The primary ballot for Hernando County Commission District 5, an open seat that was held by the late Betty Whitehouse, is crowded with six Republicans. Three of them have run unsuccessfully for the commission in years past, one had the job for four years but was not re-elected, and two are making their first bid for elected office.
Any one of the candidates would be a viable representative of the GOP and a worthy opponent for Chris Kingsley, the lone Democrat who will take on the Republican primary winner in November's general election. There are only minor differences in their platforms and all are fiscal conservatives who vow to curb government spending and regulation.
But one stands out as a candidate voters can depend to bring the right mix of diligence, practicality, impartiality and foresight. She is Anna Liisa Covell.
Covell has served on the Planning and Zoning Commission for four years. During that time, which included an unsuccessful run for County Commission in 2002, Covell has distinguished herself as a hard-working, clear-thinking public servant who will not hesitate to take on developers who have not met the requirements for rezonings. Even several of her opponents in this primary cited her studious attention to detail and her businesslike disposition.
Covell wants to bring that work ethic and experience to the County Commission. Her knowledge of the county's comprehensive growth management plan can be directly applied to the most critical challenge facing Hernando County. She advocates stricter adherence to the comp plan and says she will work to require developers to complete infrastructure improvements before voting to approve them.
Covell wants to conserve water by strengthening the county's landscaping ordinance to require developers to implement xeriscaping, and she advocates the installation of piping systems for irrigation with effluent water.
Covell also recognizes the need for the County Commission to work more closely with the Planning and Zoning Commission, the Metropolitan Planning Organization and the School Board as development proposals surface. She proposes quarterly summits of all those entities to share information, set priorities and remain focused on the overall impact of development. In addition, she wants to explore the possibility of creating a separate board that would scrutinize land-use hearings before final approval by the County Commission.
Covell understands the need to make long-term infrastructure improvements in the county while controlling spending and taxation. Yet, she has not lost sight of the need to protect the county's delicate and plentiful natural resources.

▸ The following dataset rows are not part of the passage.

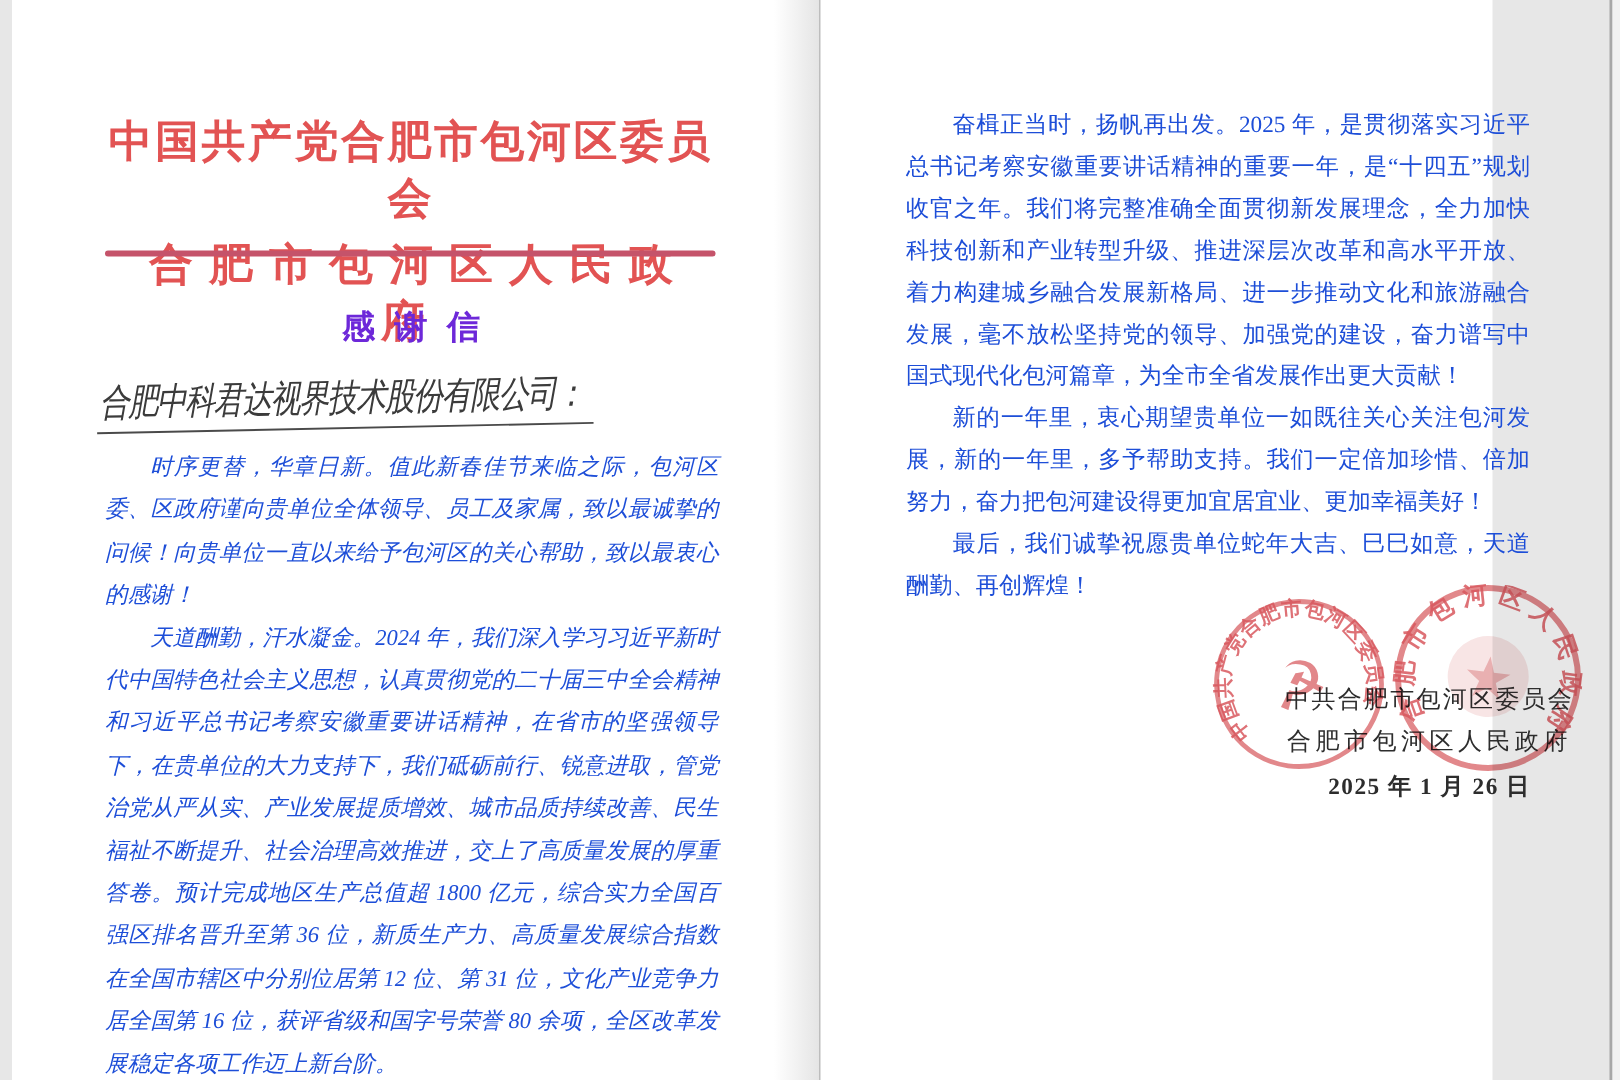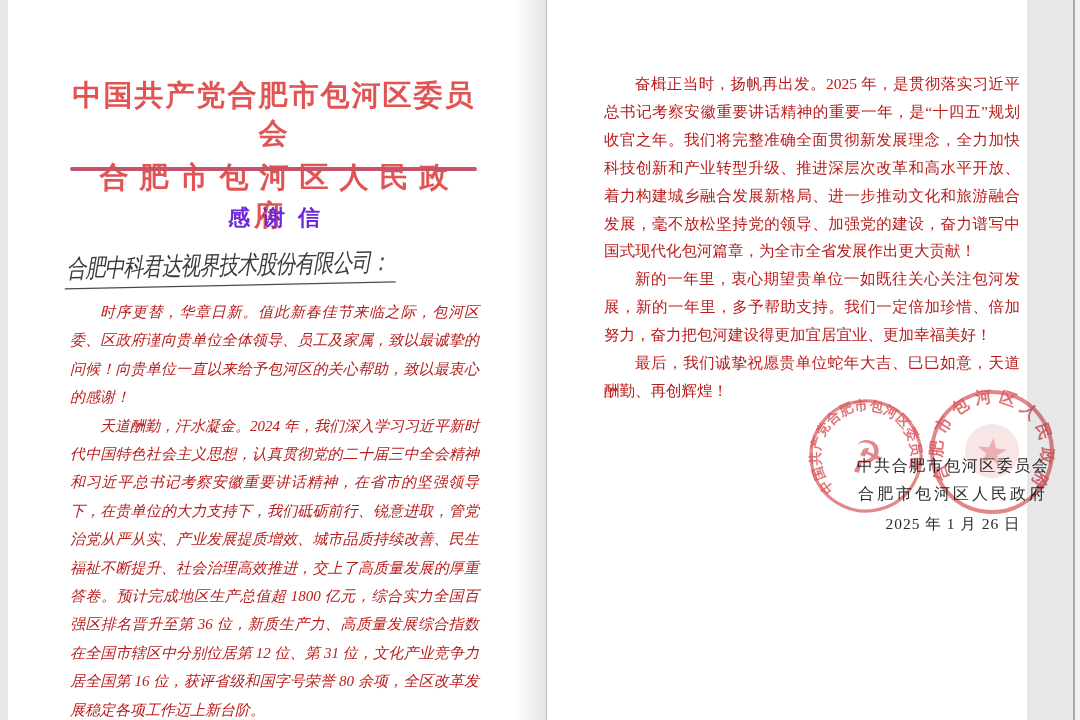--- a/index.html
+++ b/index.html
@@ -11,7 +11,6 @@
   .spread{
     position:absolute;left:8px;top:0;width:987px;height:720px;
     background:#ffffff;
-    padding-left:32px;
   }
   .edge-right{
     position:absolute;left:1073px;top:0;width:2px;height:720px;

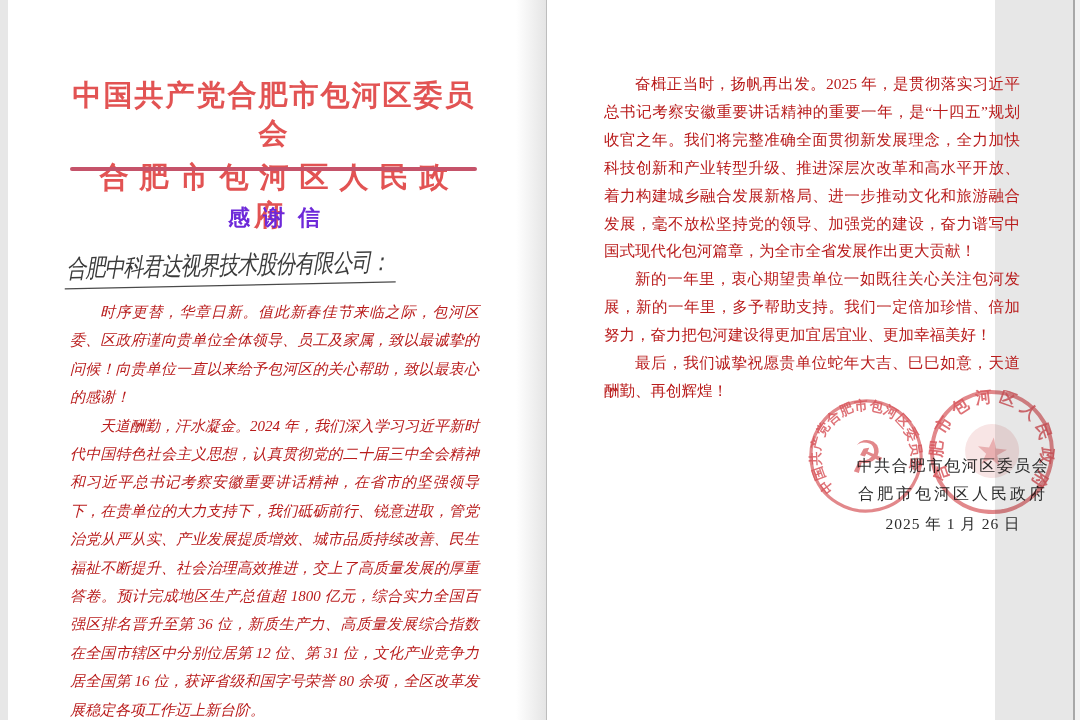--- a/index.html
+++ b/index.html
@@ -54,7 +54,7 @@
     border-bottom:1.5px solid #4a4a4a;padding:0 6px 2px 2px;
   }
   .body-text{
-    position:absolute;color:#b91c1c;
+    position:absolute;color:#1d4ed8;
     text-align:justify;word-break:break-all;
   }
   .body-text p{margin:0;text-indent:2em;}

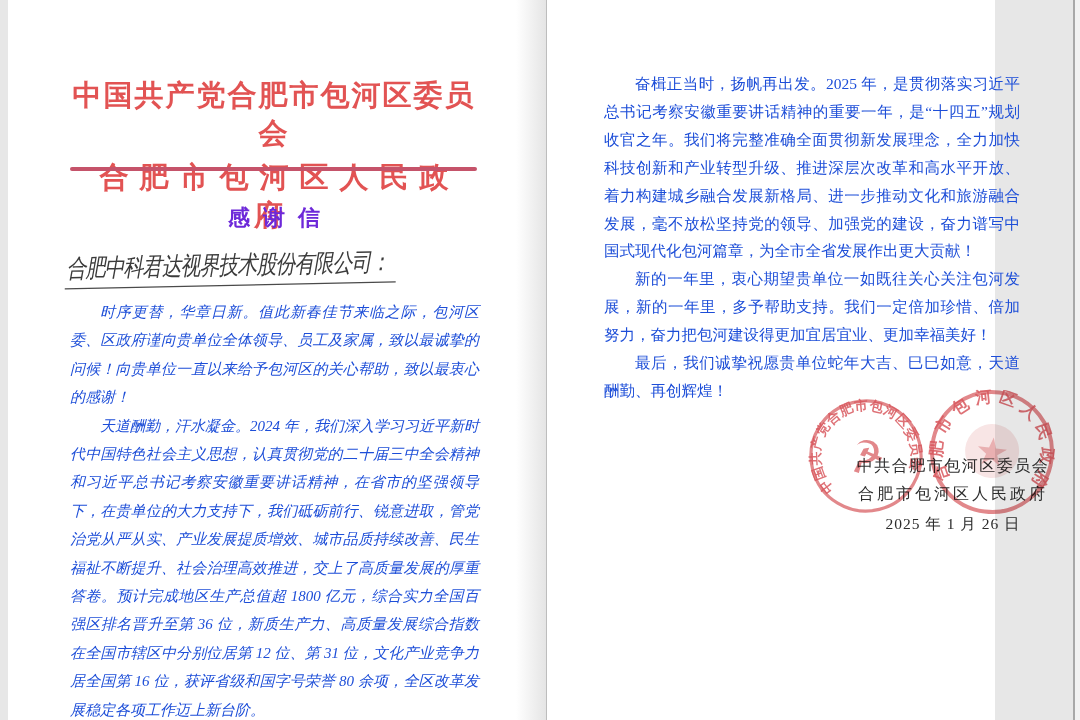--- a/index.html
+++ b/index.html
@@ -68,7 +68,7 @@
   }
   .sig-line1{font-size:16px;letter-spacing:1.5px;}
   .sig-line2{font-size:16px;letter-spacing:3px;margin-top:7px;}
-  .sig-date{font-size:15.5px;letter-spacing:1px;margin-top:9px;}
+  .sig-date{font-size:15.5px;letter-spacing:1px;margin-top:9px;font-weight:bold;}
 
   
   .seal{position:absolute;mix-blend-mode:multiply;z-index:2;}

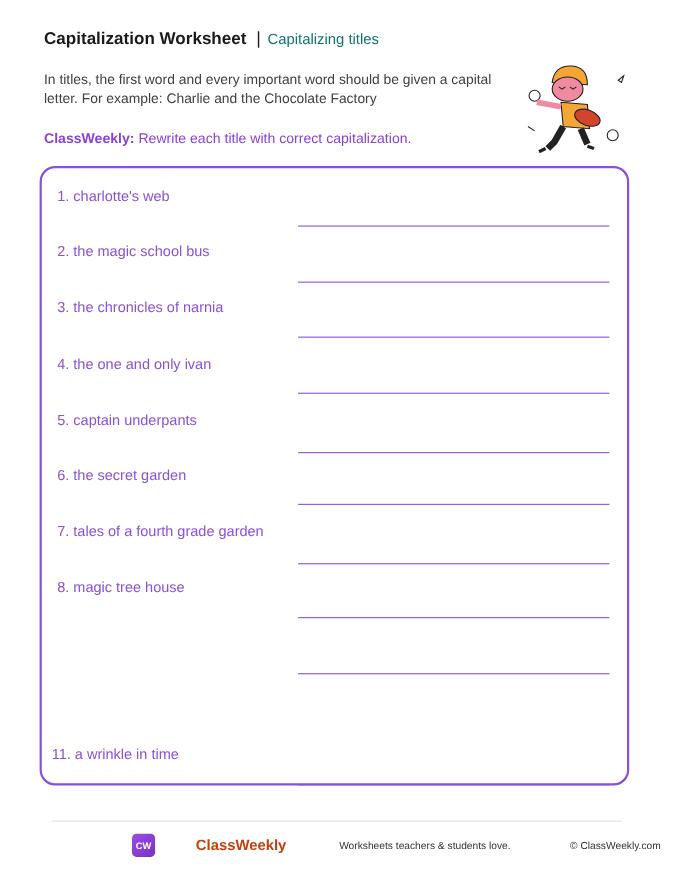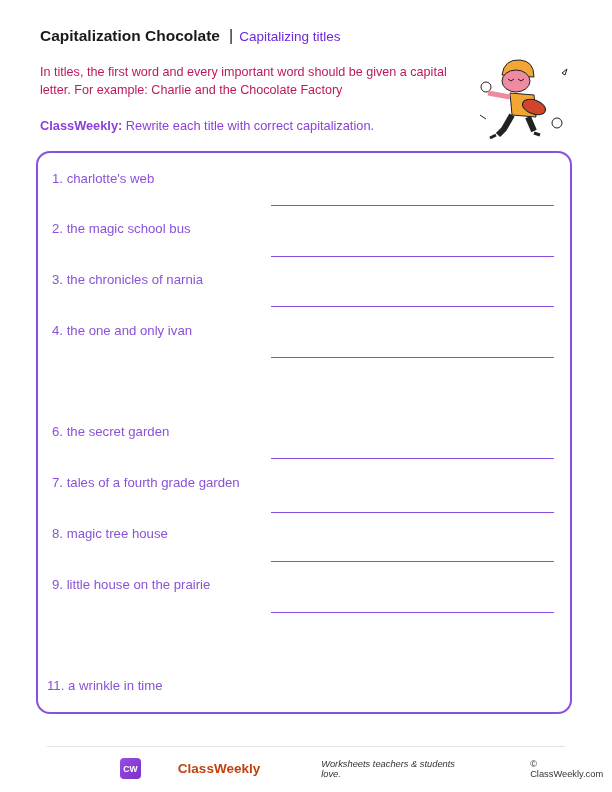--- a/index.html
+++ b/index.html
@@ -31,7 +31,7 @@
 <body>
 
 <div class="header">
-  <span class="title">Capitalization Chocolate</span>
+  <span class="title">Capitalization Worksheet</span>
   <span class="sep">|</span>
   <span class="subtitle">Capitalizing titles</span>
 </div>

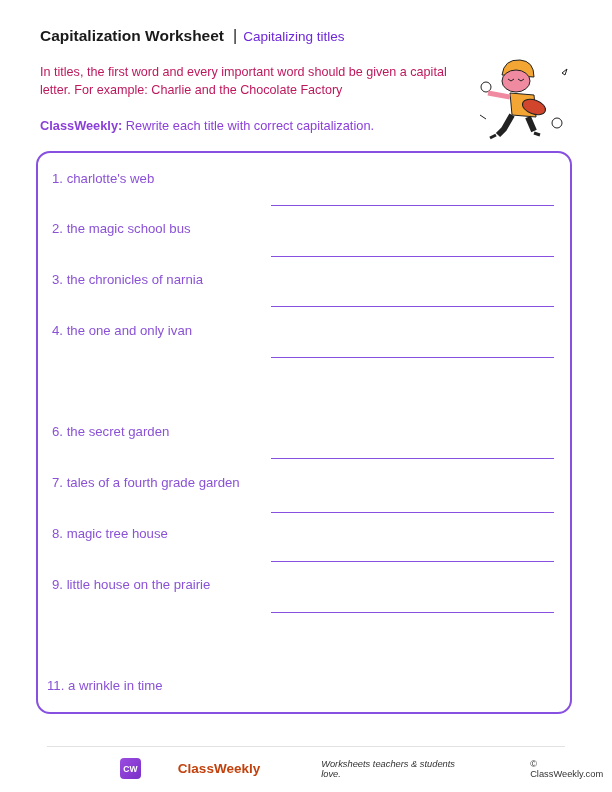--- a/index.html
+++ b/index.html
@@ -8,7 +8,7 @@
   .header { position:absolute; left:40px; top:27px; display:flex; align-items:baseline; }
   .title { font-size:15.5px; font-weight:bold; color:#1a1a1a; }
   .sep { font-size:16px; color:#1a1a1a; margin:0 6px 0 9px; }
-  .subtitle { font-size:13.5px; color:#6d28d9; }
+  .subtitle { font-size:13.5px; color:#0f766e; }
   .intro { position:absolute; left:40px; top:64px; width:430px; font-size:12.6px; line-height:17.5px; color:#be185d; }
   .instr { position:absolute; left:40px; top:118px; font-size:12.8px; color:#8b3fd9; }
   .instr b { font-weight:bold; }

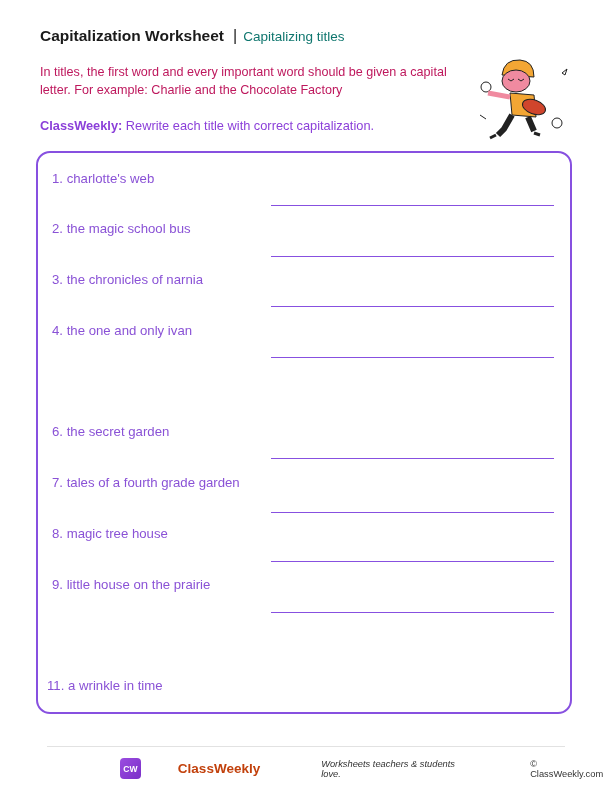--- a/index.html
+++ b/index.html
@@ -9,7 +9,7 @@
   .title { font-size:15.5px; font-weight:bold; color:#1a1a1a; }
   .sep { font-size:16px; color:#1a1a1a; margin:0 6px 0 9px; }
   .subtitle { font-size:13.5px; color:#0f766e; }
-  .intro { position:absolute; left:40px; top:64px; width:430px; font-size:12.6px; line-height:17.5px; color:#be185d; }
+  .intro { position:absolute; left:40px; top:64px; width:430px; font-size:12.6px; line-height:17.5px; color:#404040; }
   .instr { position:absolute; left:40px; top:118px; font-size:12.8px; color:#8b3fd9; }
   .instr b { font-weight:bold; }
   .illus { position:absolute; left:472px; top:55px; width:100px; height:90px; }

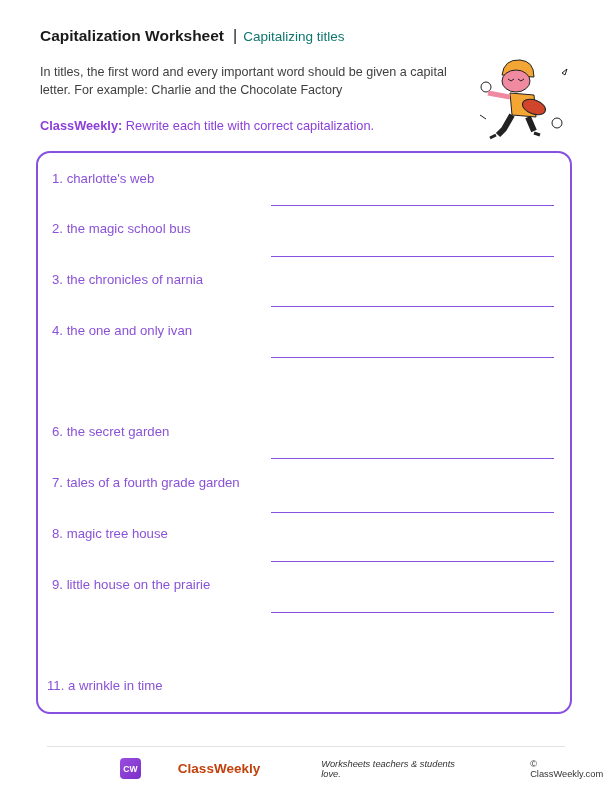--- a/index.html
+++ b/index.html
@@ -76,6 +76,10 @@
     <span class="q"><span>4.</span> <span>the one and only ivan</span></span>
     <div class="line" style="top:34px"></div>
   </div>
+  <div class="row" style="top:221px">
+    <span class="q"><span>5.</span> <span>captain underpants</span></span>
+    <div class="line" style="top:37px"></div>
+  </div>
   <div class="row" style="top:271px">
     <span class="q"><span>6.</span> <span>the secret garden</span></span>
     <div class="line" style="top:34px"></div>

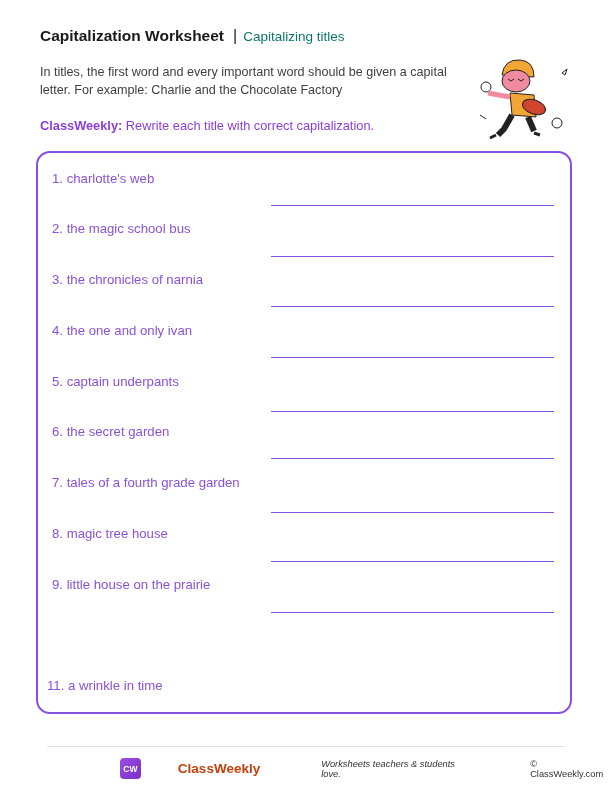--- a/index.html
+++ b/index.html
@@ -93,7 +93,6 @@
     <div class="line" style="top:35px"></div>
   </div>
   <div class="row" style="top:424px">
-    <span class="q"><span>9.</span> <span>little house on the prairie</span></span>
     <div class="line" style="top:35px"></div>
   </div>
   <div class="row" style="top:525px">

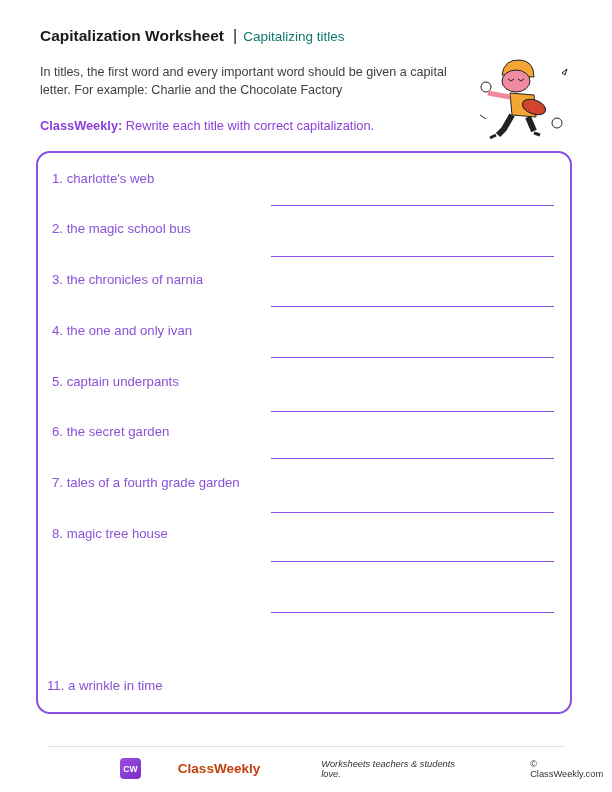--- a/index.html
+++ b/index.html
@@ -24,7 +24,7 @@
   .logo { width:21px; height:21px; border-radius:4px; background:linear-gradient(135deg,#9b4de0,#7a2fc8);
           color:#fff; font-size:8.5px; font-weight:bold; display:flex; align-items:center; justify-content:center; }
   .brand { font-size:13.5px; font-weight:bold; color:#c2410c; margin-left:7px; }
-  .tagline { font-size:9.3px; color:#333; margin-left:31px;font-style:italic; }
+  .tagline { font-size:9.3px; color:#333; margin-left:18px; }
   .copy { font-size:9.3px; color:#333; margin-left:24px; }
 </style>
 </head>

Beyond the overriding issue of managing growth, Covell advocates ending the mandatory curbside recycling program, phasing out the public transit system, and investigating the effect of consolidating the county's fire and ambulance services.
Covell's private sector experience as the owner of an electrical contracting business also should give her insight into the important tasks of budgeting and estimating job costs.
The other five candidates in this race are James Adkins, Janey Baldwin, J.O. "Jimmy" Batten, Lara Bradburn and Bobbi Mills.
It would be cumbersome to detail each of their platforms and compare them to Covell's. (Upcoming news reports in the Times will provide more information.) For now, suffice it to say that each offers Republican voters a choice, but it is their styles, not the substance of their messages, that distinguishes them. Some are mired in negativity, some are long on personality and short on ideas, and some are so caught up in their desire to curtail government spending that they can't foresee the long-term consequences of their suggestions.
But for voters who are looking for an informed, uncomplicated, independent thinker who they can count on to make the job of county commissioner her absolute top priority, Covell is a solid alternative. We recommend her in the District 5 Republican primary on Aug. 31.